It comes as to no shock that Tim has severe Narcolepsy, but Dick and Bruce have insomnia.
Damian watched Tim while he sleeps. No one knows when he started but he always tells the other it’s because Tim is prone to falling. Which is lie but no one ever stops him.
Stephanie is very skilled mechanic, sometimes when there’s down time she’s found repairing or working on of the bat bikes or the Batmobile.
Dick Grayson is color blind. It’s only when he comments on Stephanie’s brown sweater that Jason points out to him. Barbara and Bruce knew the whole time and just thought he was doing it to be funny, it comes as a shock to Dick though.
Duke and Cass go to the flee market every Sunday. The buy fresh produce and eggs for Alfred. Cass even thrifts a few clothing pieces.
Speaking of Clothes, no one has all their clothes anymore. Jason’s hoodies are always stole from the manor, his safehouses in the city and out of the country it doesn’t matter. They’ll usually end up in Cass, Tim or Steph’s closet. Dick’s T-shirts are public domain at this point because all his siblings have at least one of them. Barbara can never find her fuzzy socks until she visit the manor next and find them on Damian and Stephanie’s feet. Tim’s jewelry is always around Cass’ neck. Damian is the only safe because no one can fit his stuff but he does get Duke and Tim’s clothes they’ve outgrown.
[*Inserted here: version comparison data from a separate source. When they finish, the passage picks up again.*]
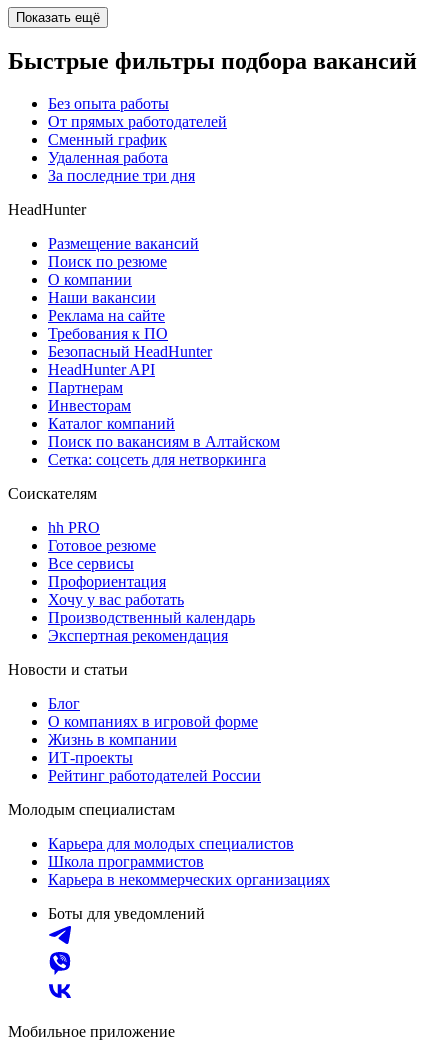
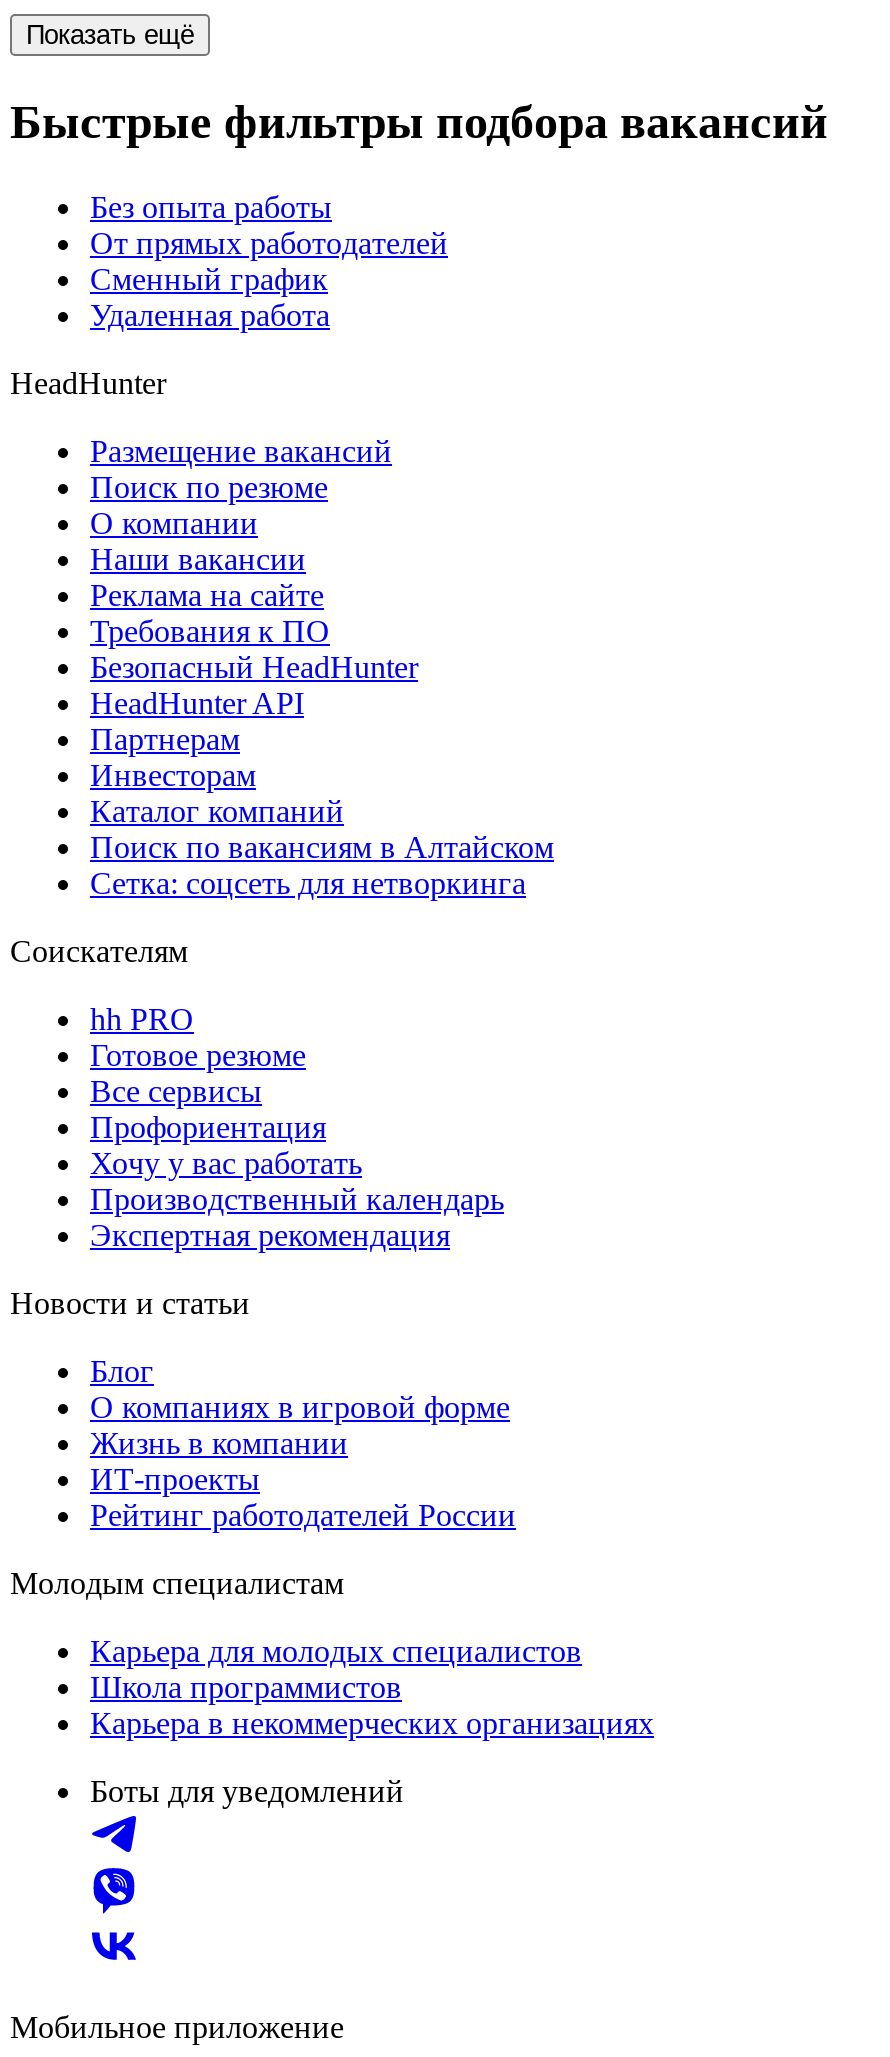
- За последние три дня
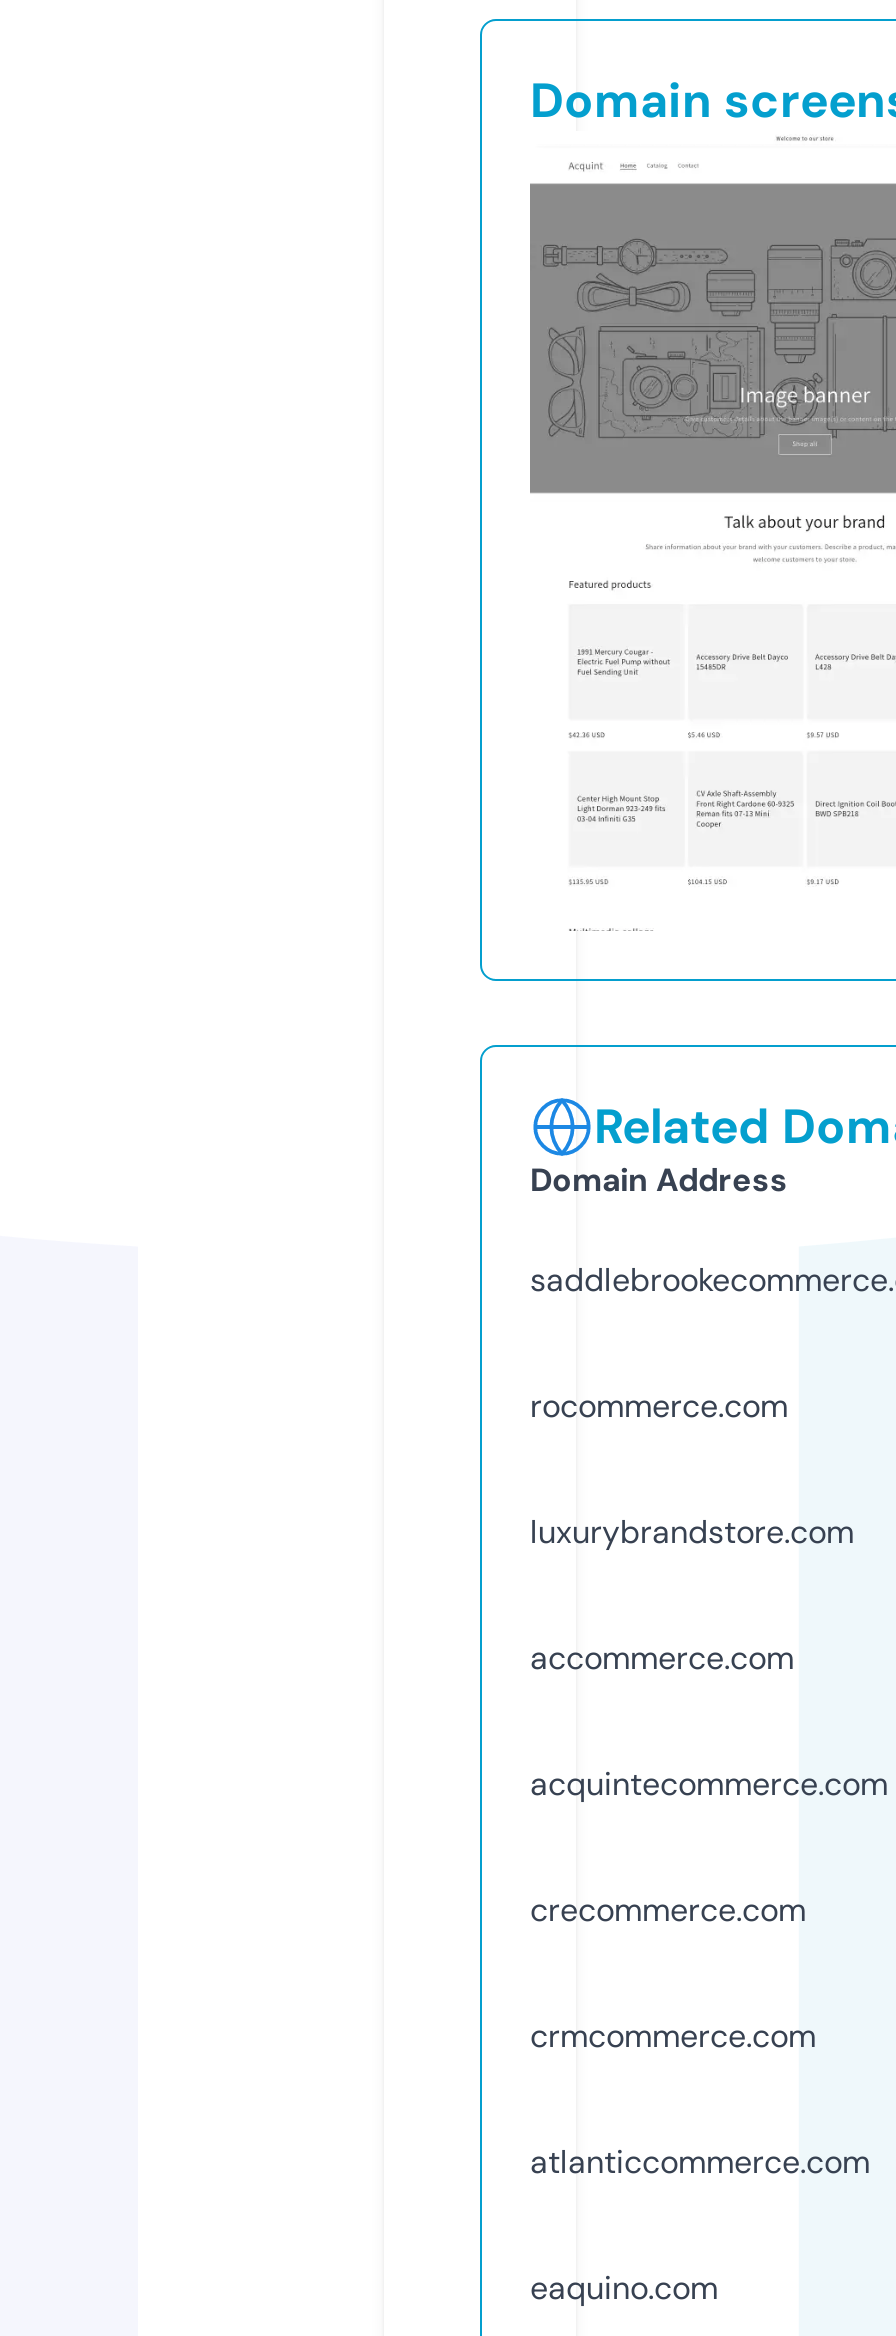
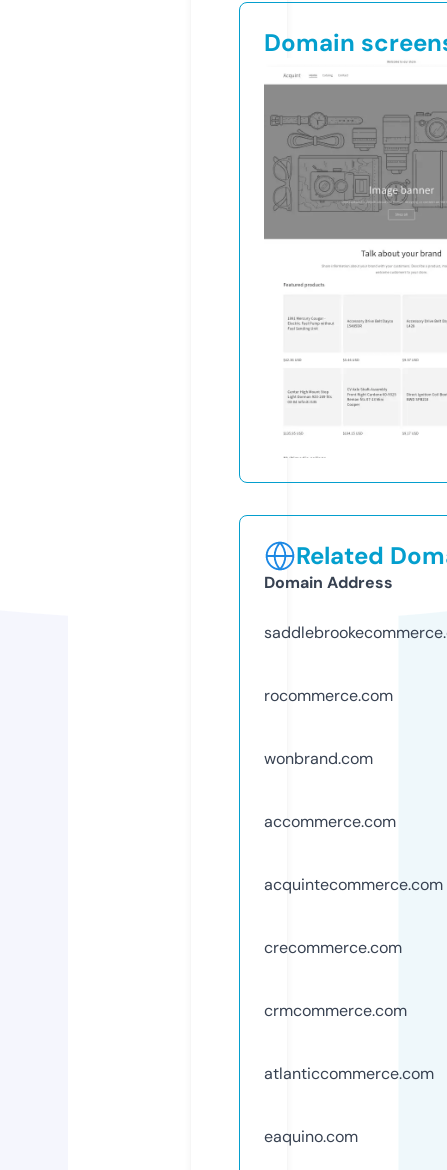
- luxurybrandstore.com
+ wonbrand.com
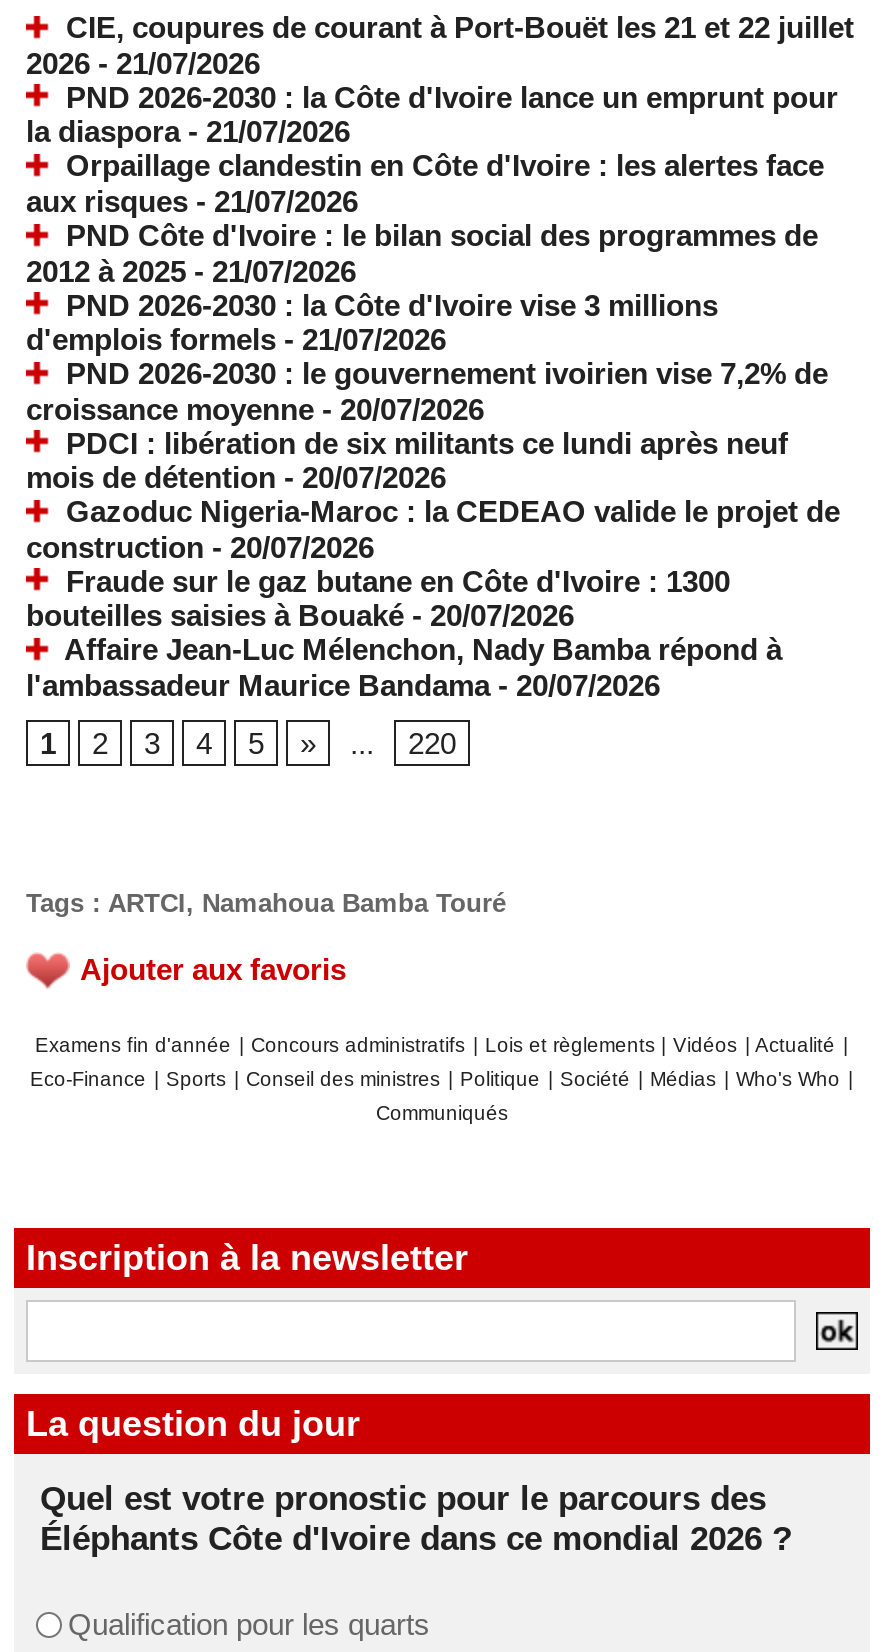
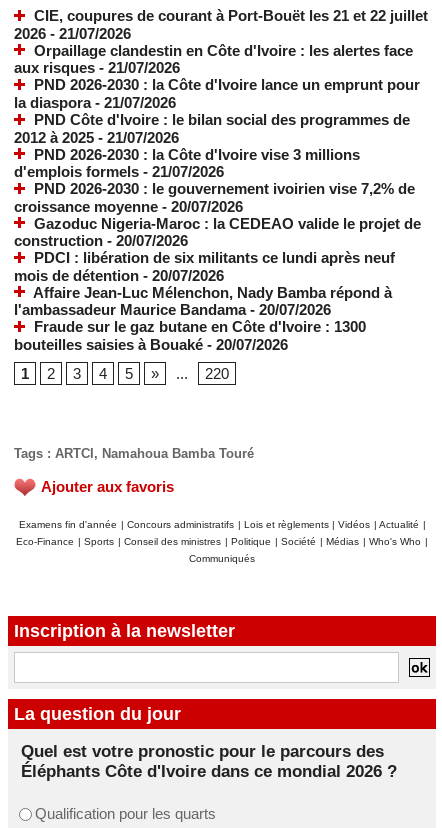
moved down: PND 2026-2030 : la Côte d'Ivoire lance un emprunt pour | la diaspora - 21/07/2026

moved up: Orpaillage clandestin en Côte d'Ivoire : les alertes face | aux risques - 21/07/2026

moved down: PDCI : libération de six militants ce lundi après neuf | mois de détention - 20/07/2026

moved up: Gazoduc Nigeria-Maroc : la CEDEAO valide le projet de | construction - 20/07/2026

moved down: Fraude sur le gaz butane en Côte d'Ivoire : 1300 | bouteilles saisies à Bouaké - 20/07/2026

moved up: Affaire Jean-Luc Mélenchon, Nady Bamba répond à | l'ambassadeur Maurice Bandama - 20/07/2026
Cass will sometimes spend time with Alfred in the cave repairing the suits. She’s very good at sewing.
Selina is lactose intolerant, Bruce finds this hilarious.
Duke took dance classes sense he was eight. He can dance the waltz, break dance, ballet, jig, salsa, and a few others.
Bruce allowed Tim create the design of the newest bat tech.
Alfred enjoys his tea with sugar and crème, Damian of course likes sugar and lemon. They have weekly tea parties in the sunroom with Alfred the cat and Titus.
Dick has the most mixed playlist of songs. So, whether he’s on a steal out with Bruce, driving Damian to soccer practice, or even just cleaning his apartment by himself he’s got something for everyone.
Barbara loves Amy Winehouse, she plays her record several times a day in the Clocktower.
While on the subject of music, Tim can sing and it was very embarrassing when his family found out. Tim was in his room singing with his headphones on but his door was open and he didn’t realize how loud he was. Dick and Steph came across him singing. Stephanie record it and sent it to the group. Tim was embraced by his family for his beautiful voice and they wanted to hear more, but poor Tim wanted the world to swallow him whole. Jason can play guitar and Dick can’t sing well but he can also play guitar in addition to the bass.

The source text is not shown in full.